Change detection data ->
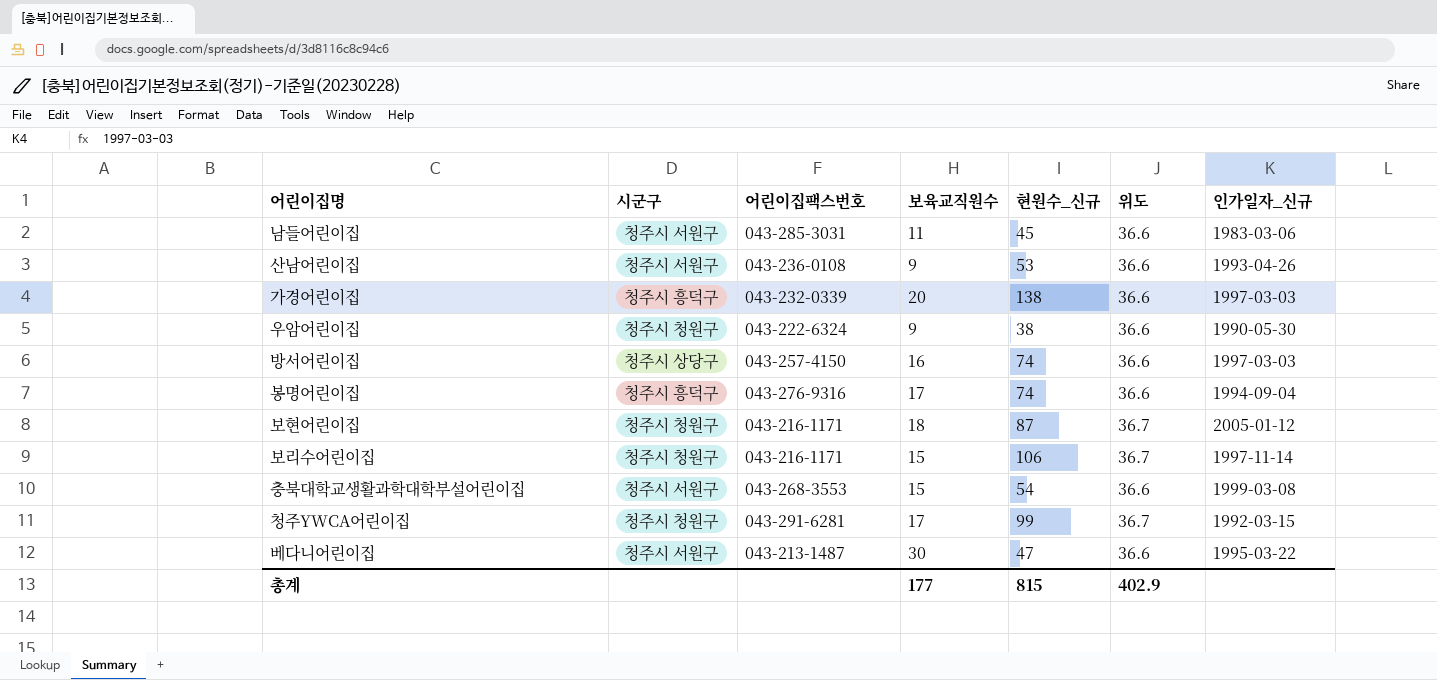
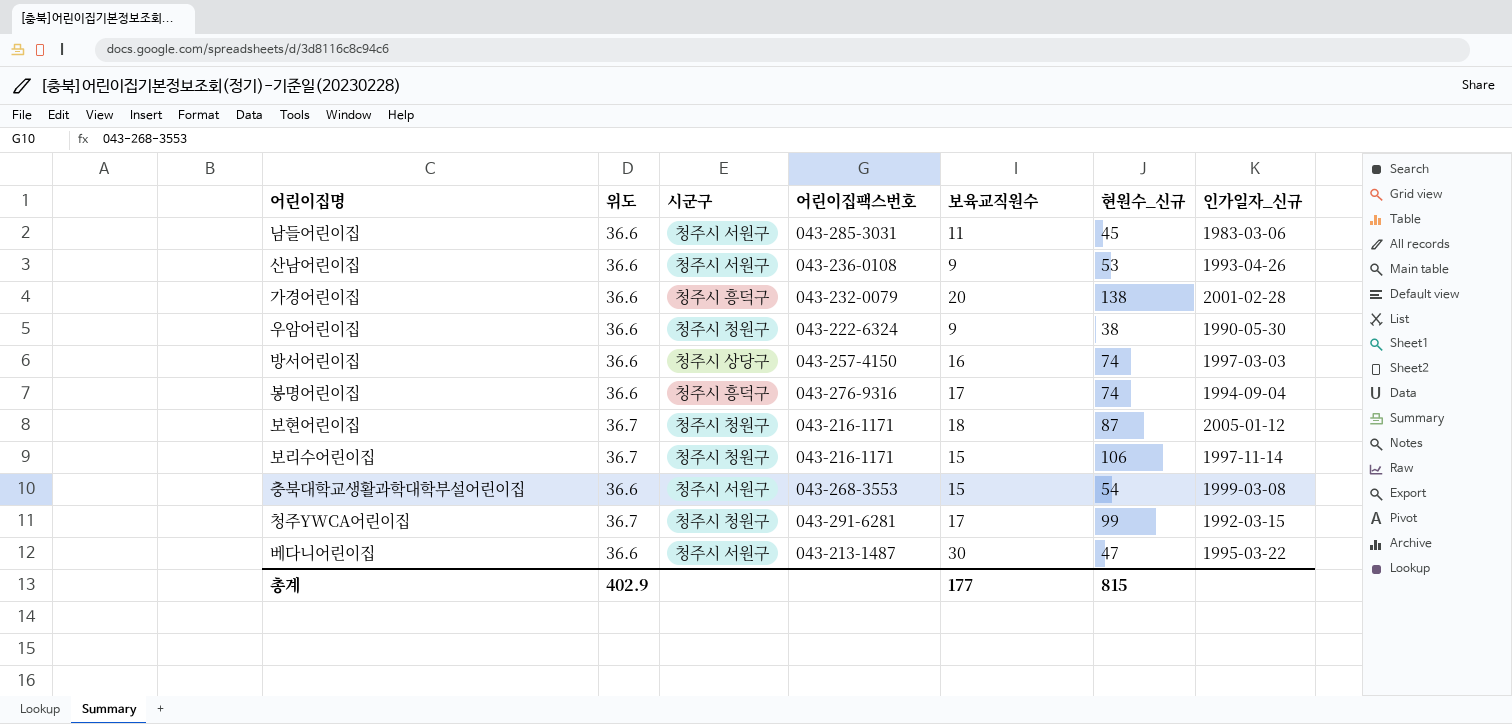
column 위도 | position: 6 -> 2
가경어린이집 | 어린이집팩스번호: 043-232-0339 -> 043-232-0079
가경어린이집 | 인가일자_신규: 1997-03-03 -> 2001-02-28

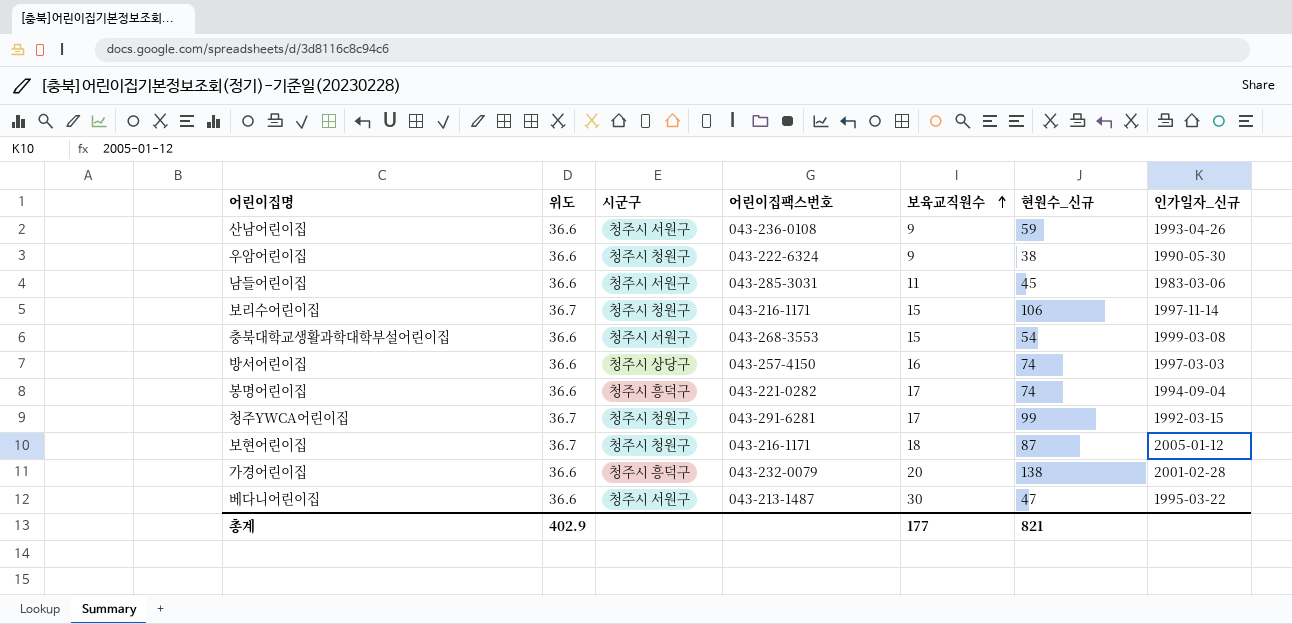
row order: none -> 보육교직원수 ascending
산남어린이집 | 현원수_신규: 53 -> 59
봉명어린이집 | 어린이집팩스번호: 043-276-9316 -> 043-221-0282
총계 | 현원수_신규: 815 -> 821

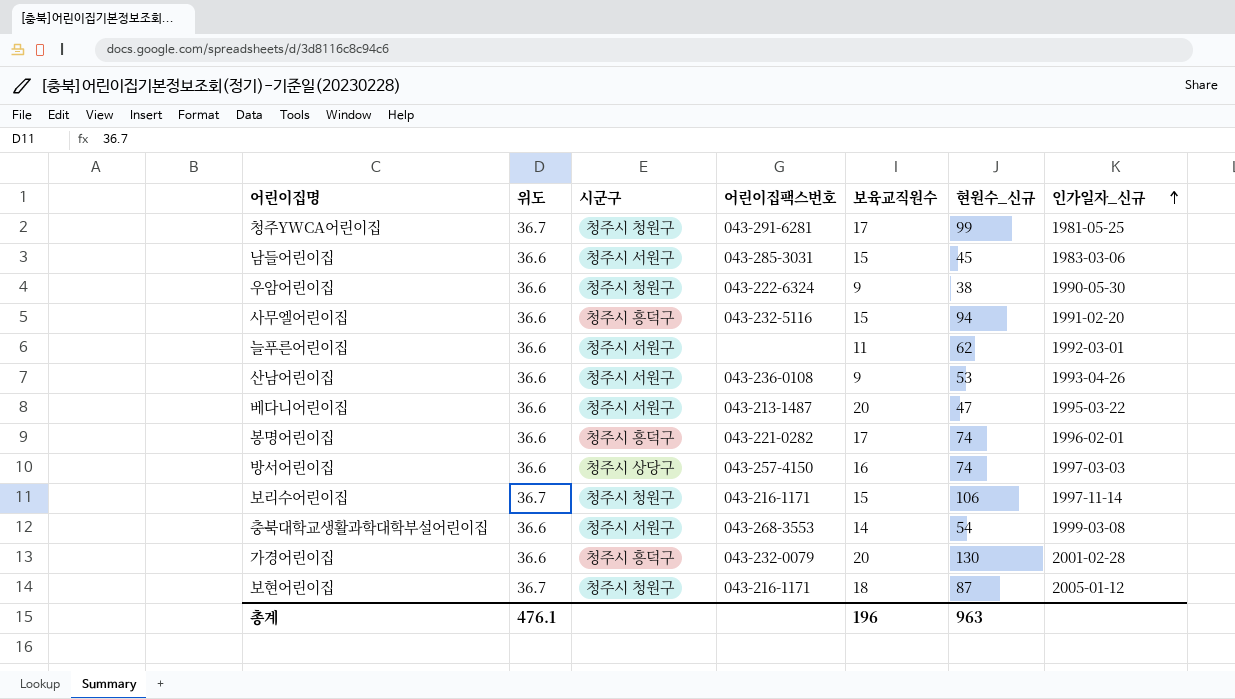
row order: 보육교직원수 ascending -> 인가일자_신규 ascending
청주YWCA어린이집 | 인가일자_신규: 1992-03-15 -> 1981-05-25
남들어린이집 | 보육교직원수: 11 -> 15
row 사무엘어린이집: none -> 36.6 | 청주시 흥덕구 | 043-232-5116 | 15 | 94 | 1991-02-20
row 늘푸른어린이집: none -> 36.6 | 청주시 서원구 | none | 11 | 62 | 1992-03-01
산남어린이집 | 현원수_신규: 59 -> 53
베다니어린이집 | 보육교직원수: 30 -> 20
봉명어린이집 | 인가일자_신규: 1994-09-04 -> 1996-02-01
충북대학교생활과학대학부설어린이집 | 보육교직원수: 15 -> 14
가경어린이집 | 현원수_신규: 138 -> 130
총계 | 위도: 402.9 -> 476.1
총계 | 보육교직원수: 177 -> 196
총계 | 현원수_신규: 821 -> 963

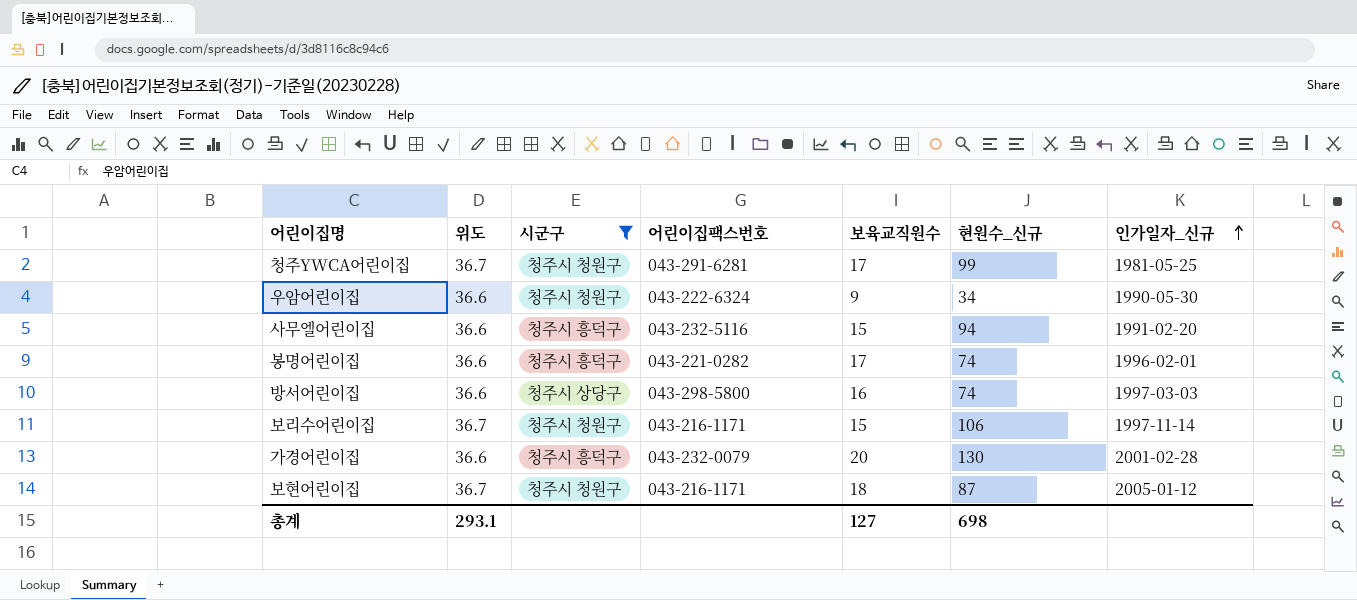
filter: none -> 시군구 != 청주시 서원구
우암어린이집 | 현원수_신규: 38 -> 34
방서어린이집 | 어린이집팩스번호: 043-257-4150 -> 043-298-5800
총계 | 위도: 476.1 -> 293.1
총계 | 보육교직원수: 196 -> 127
총계 | 현원수_신규: 963 -> 698

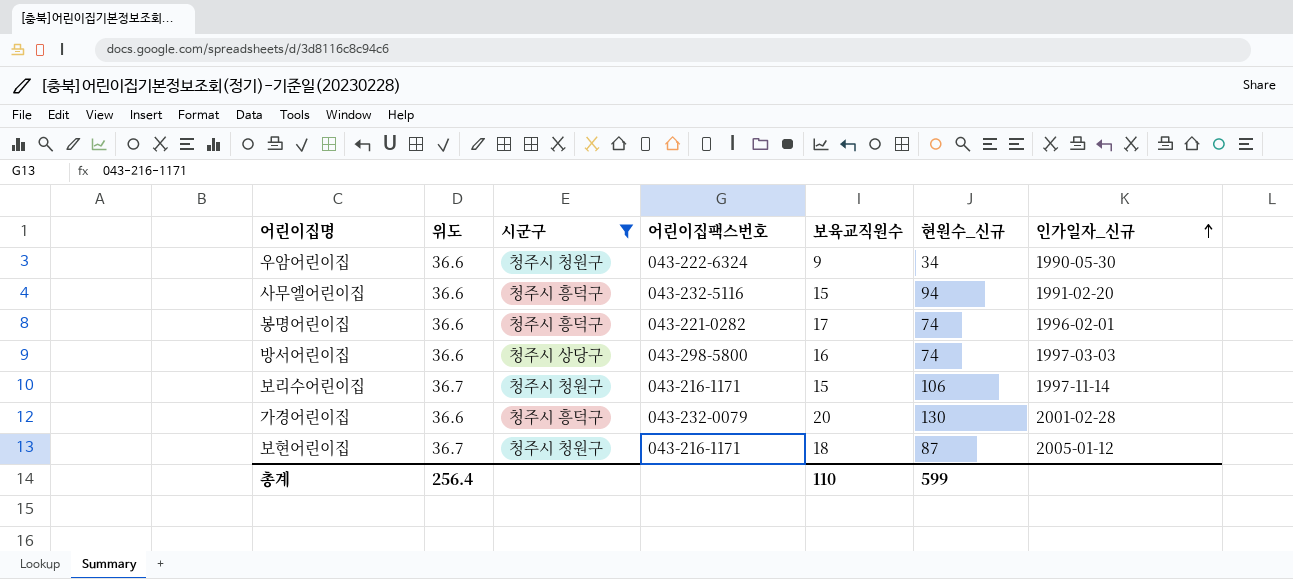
row 청주YWCA어린이집: 36.7 | 청주시 청원구 | 043-291-6281 | 17 | 99 | 1981-05-25 -> none
총계 | 위도: 293.1 -> 256.4
총계 | 보육교직원수: 127 -> 110
총계 | 현원수_신규: 698 -> 599

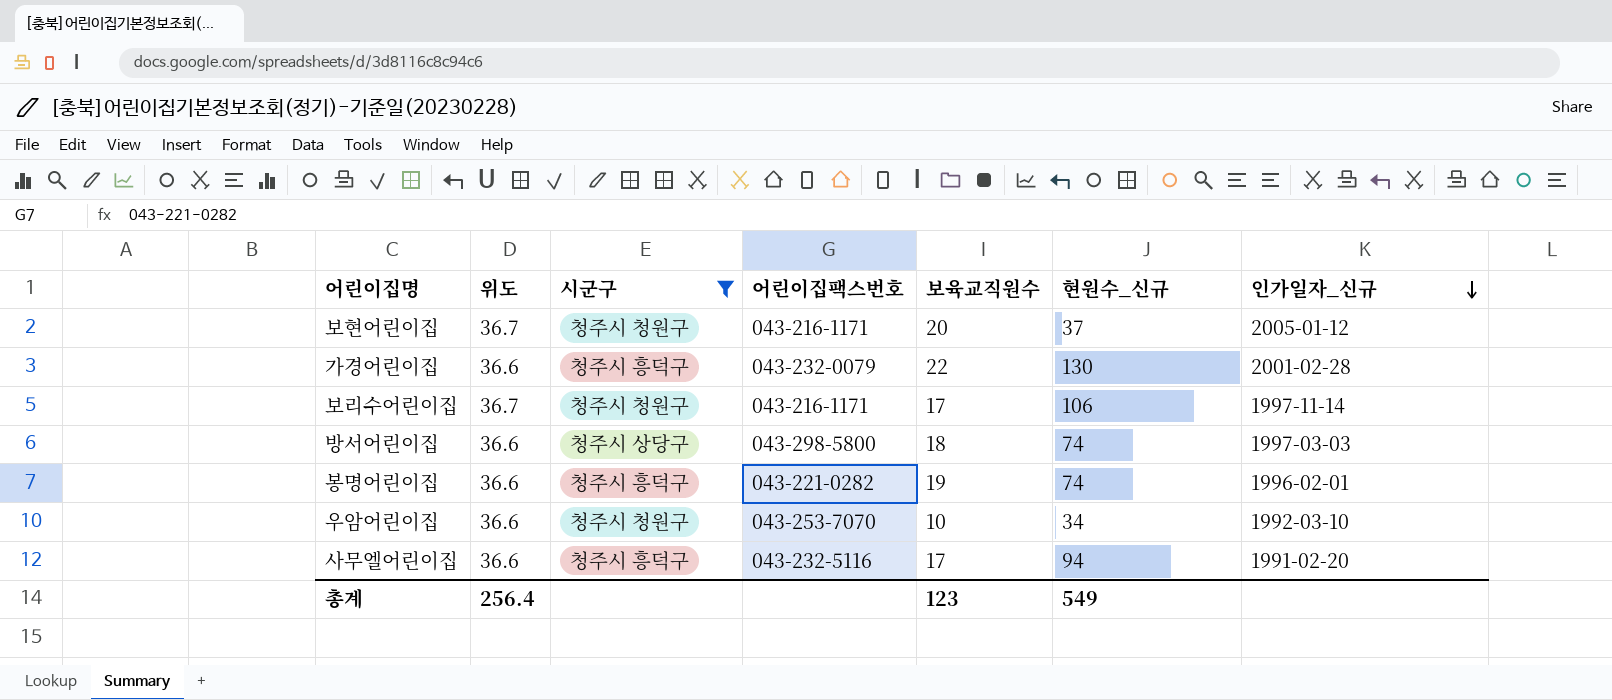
row order: 인가일자_신규 ascending -> 인가일자_신규 descending
보현어린이집 | 보육교직원수: 18 -> 20
보현어린이집 | 현원수_신규: 87 -> 37
가경어린이집 | 보육교직원수: 20 -> 22
보리수어린이집 | 보육교직원수: 15 -> 17
방서어린이집 | 보육교직원수: 16 -> 18
봉명어린이집 | 보육교직원수: 17 -> 19
우암어린이집 | 어린이집팩스번호: 043-222-6324 -> 043-253-7070
우암어린이집 | 보육교직원수: 9 -> 10
우암어린이집 | 인가일자_신규: 1990-05-30 -> 1992-03-10
사무엘어린이집 | 보육교직원수: 15 -> 17
총계 | 보육교직원수: 110 -> 123
총계 | 현원수_신규: 599 -> 549

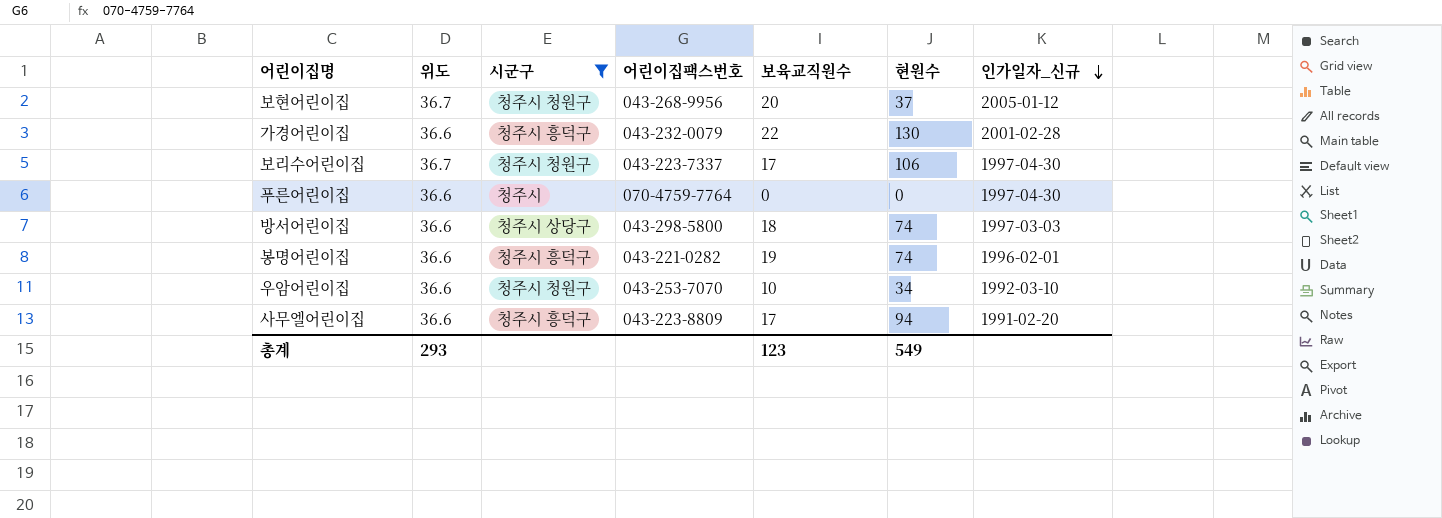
column name: 현원수_신규 -> 현원수
보현어린이집 | 어린이집팩스번호: 043-216-1171 -> 043-268-9956
보리수어린이집 | 어린이집팩스번호: 043-216-1171 -> 043-223-7337
보리수어린이집 | 인가일자_신규: 1997-11-14 -> 1997-04-30
row 푸른어린이집: none -> 36.6 | 청주시 | 070-4759-7764 | 0 | 0 | 1997-04-30
사무엘어린이집 | 어린이집팩스번호: 043-232-5116 -> 043-223-8809
총계 | 위도: 256.4 -> 293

Brief -> Beginning with the line above that contains "우암어린이집 | 현원수_신규: 38 -> 34" and finishing with the line that contains "column name: 현원수_신규 -> 현원수", print those lines exactly and only. Skip all pictures.

Response to the exercise ->
우암어린이집 | 현원수_신규: 38 -> 34
방서어린이집 | 어린이집팩스번호: 043-257-4150 -> 043-298-5800
총계 | 위도: 476.1 -> 293.1
총계 | 보육교직원수: 196 -> 127
총계 | 현원수_신규: 963 -> 698

row 청주YWCA어린이집: 36.7 | 청주시 청원구 | 043-291-6281 | 17 | 99 | 1981-05-25 -> none
총계 | 위도: 293.1 -> 256.4
총계 | 보육교직원수: 127 -> 110
총계 | 현원수_신규: 698 -> 599

row order: 인가일자_신규 ascending -> 인가일자_신규 descending
보현어린이집 | 보육교직원수: 18 -> 20
보현어린이집 | 현원수_신규: 87 -> 37
가경어린이집 | 보육교직원수: 20 -> 22
보리수어린이집 | 보육교직원수: 15 -> 17
방서어린이집 | 보육교직원수: 16 -> 18
봉명어린이집 | 보육교직원수: 17 -> 19
우암어린이집 | 어린이집팩스번호: 043-222-6324 -> 043-253-7070
우암어린이집 | 보육교직원수: 9 -> 10
우암어린이집 | 인가일자_신규: 1990-05-30 -> 1992-03-10
사무엘어린이집 | 보육교직원수: 15 -> 17
총계 | 보육교직원수: 110 -> 123
총계 | 현원수_신규: 599 -> 549

column name: 현원수_신규 -> 현원수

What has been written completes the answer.